→ INSTRUCTIONS FOR THE TASK
In the data below, find the line containing "left: 71px ->" and the line containing "font-style: italic ->", then reproduce them and every line between, exactly. Omit pictures.

====== TASK MATERIAL ======

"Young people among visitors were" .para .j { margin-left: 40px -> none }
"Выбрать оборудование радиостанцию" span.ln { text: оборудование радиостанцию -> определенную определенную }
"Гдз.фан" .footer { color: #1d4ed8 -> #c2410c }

======
====== TASK MATERIAL ======

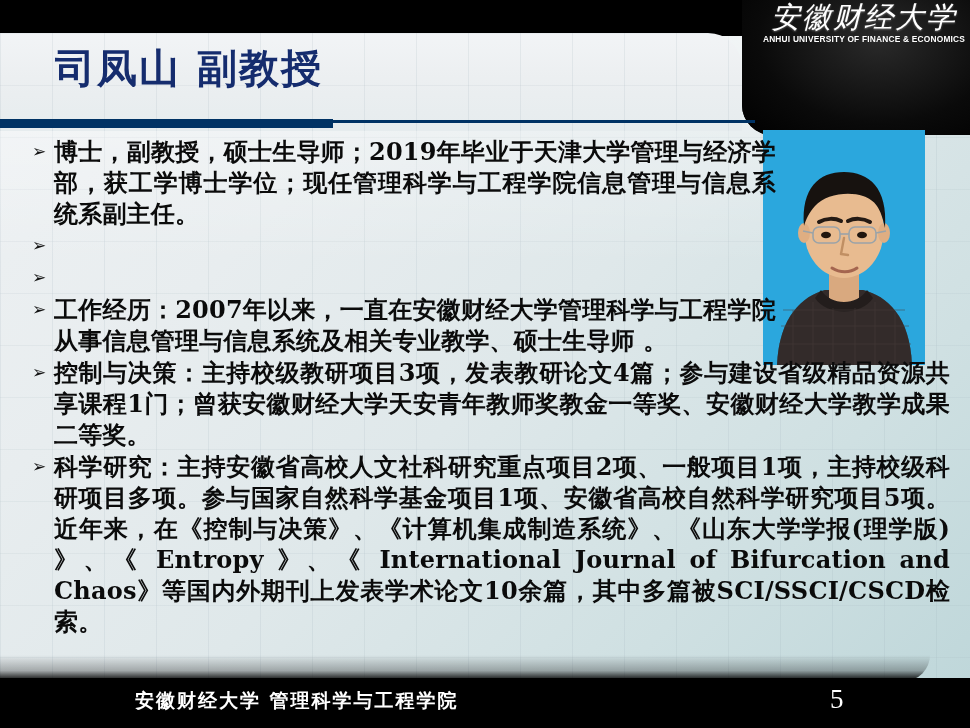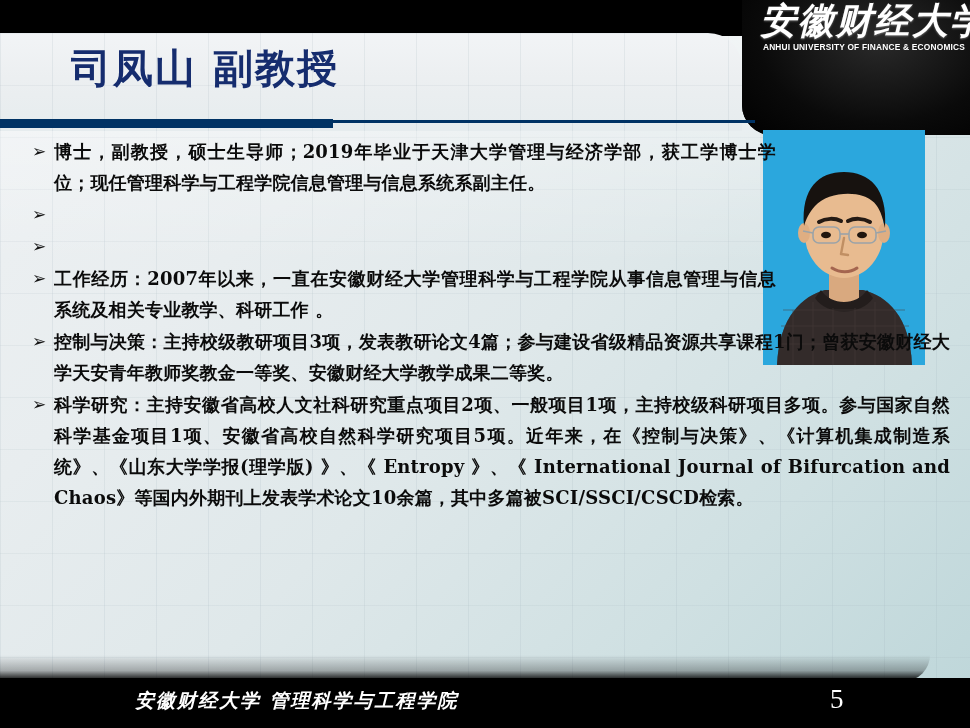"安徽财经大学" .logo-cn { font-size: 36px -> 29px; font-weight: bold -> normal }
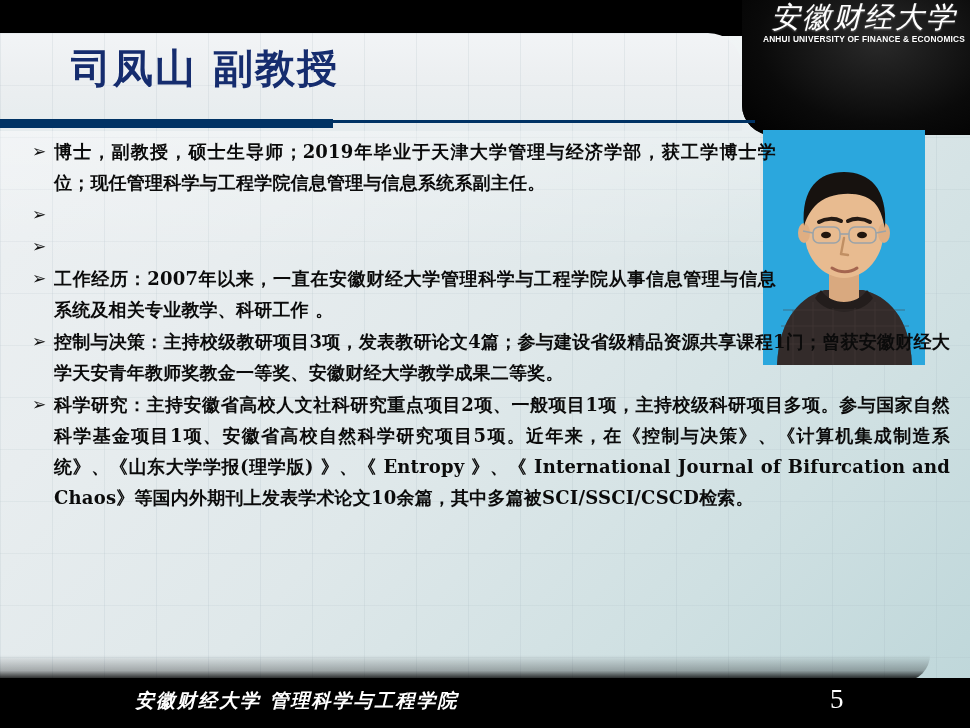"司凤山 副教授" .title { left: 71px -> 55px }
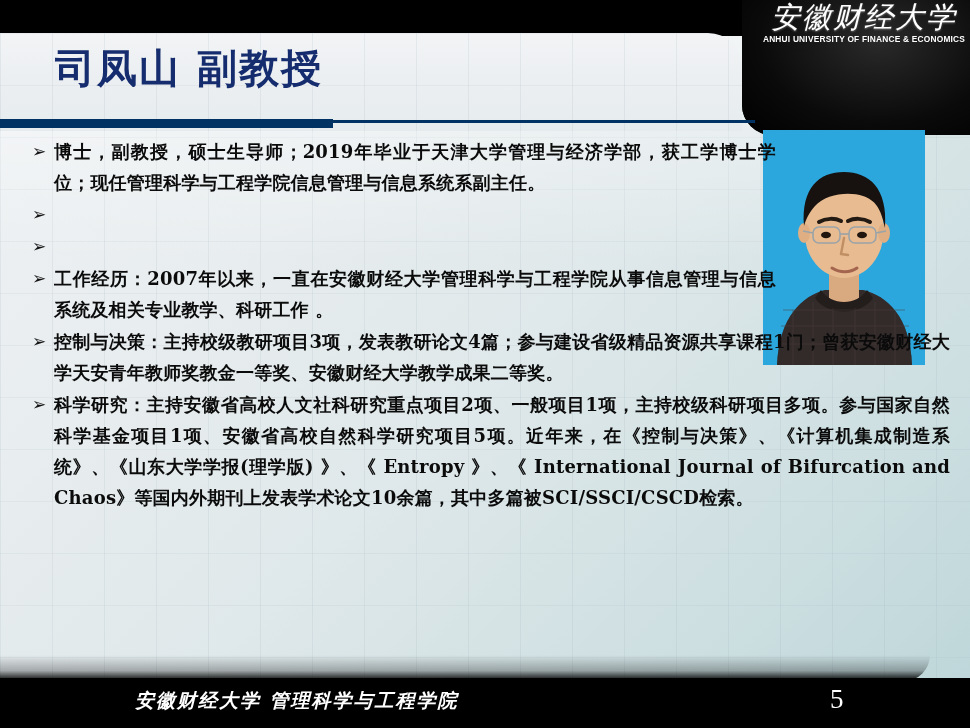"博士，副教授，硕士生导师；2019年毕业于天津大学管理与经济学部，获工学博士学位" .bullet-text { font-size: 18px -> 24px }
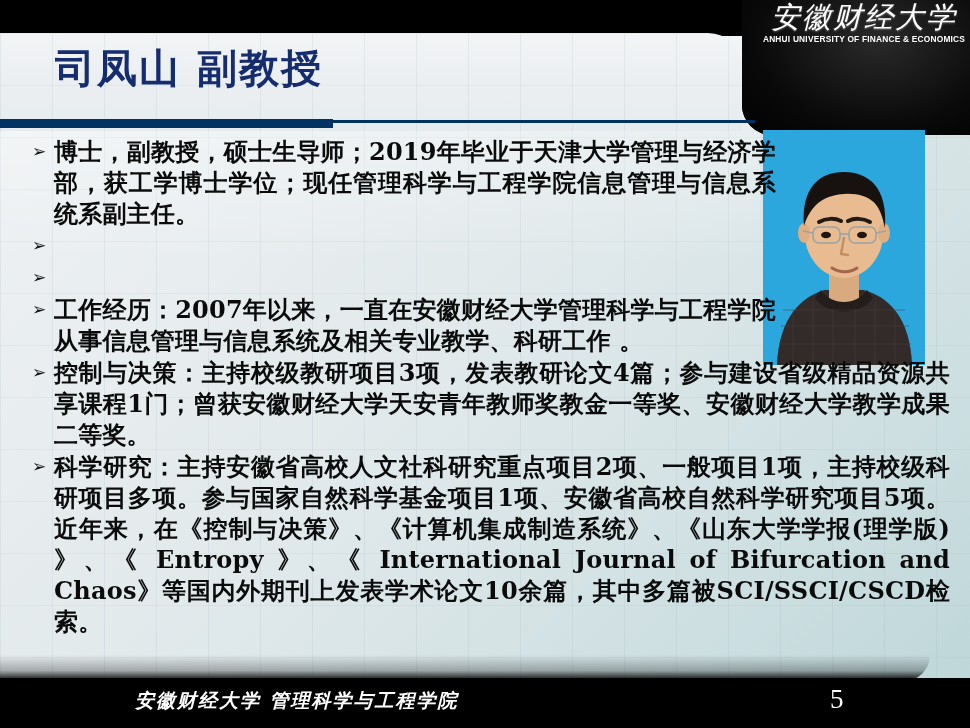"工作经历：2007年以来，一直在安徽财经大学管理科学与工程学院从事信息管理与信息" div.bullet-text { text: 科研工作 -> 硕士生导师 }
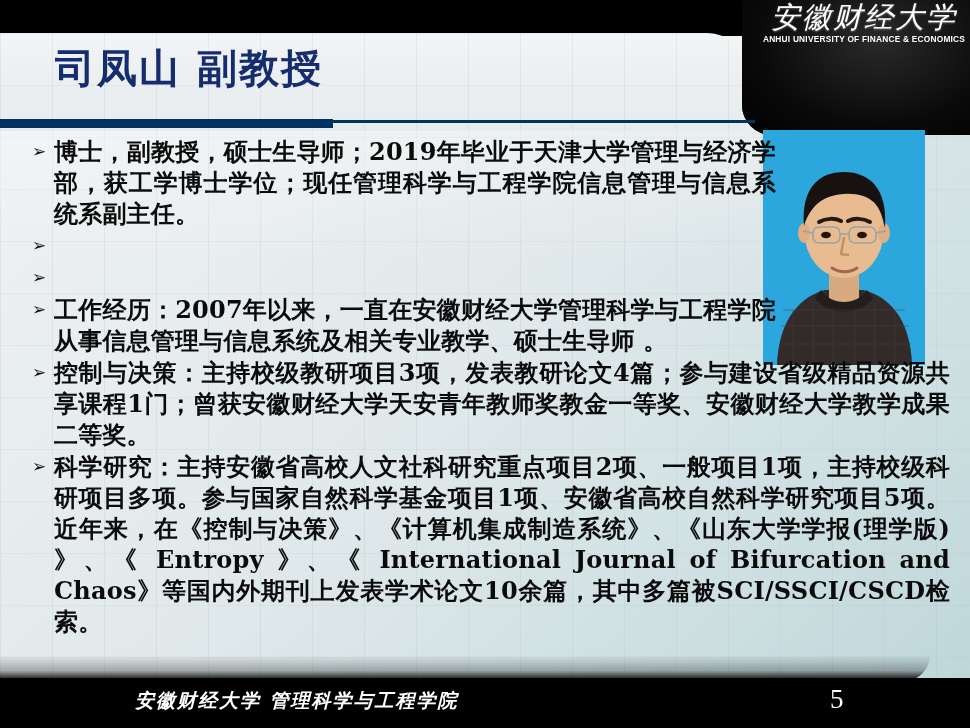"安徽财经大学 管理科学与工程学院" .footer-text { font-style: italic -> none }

======

→ SOLUTION FOR THIS PROBLEM
"司凤山 副教授" .title { left: 71px -> 55px }
"博士，副教授，硕士生导师；2019年毕业于天津大学管理与经济学部，获工学博士学位" .bullet-text { font-size: 18px -> 24px }
"工作经历：2007年以来，一直在安徽财经大学管理科学与工程学院从事信息管理与信息" div.bullet-text { text: 科研工作 -> 硕士生导师 }
"安徽财经大学 管理科学与工程学院" .footer-text { font-style: italic -> none }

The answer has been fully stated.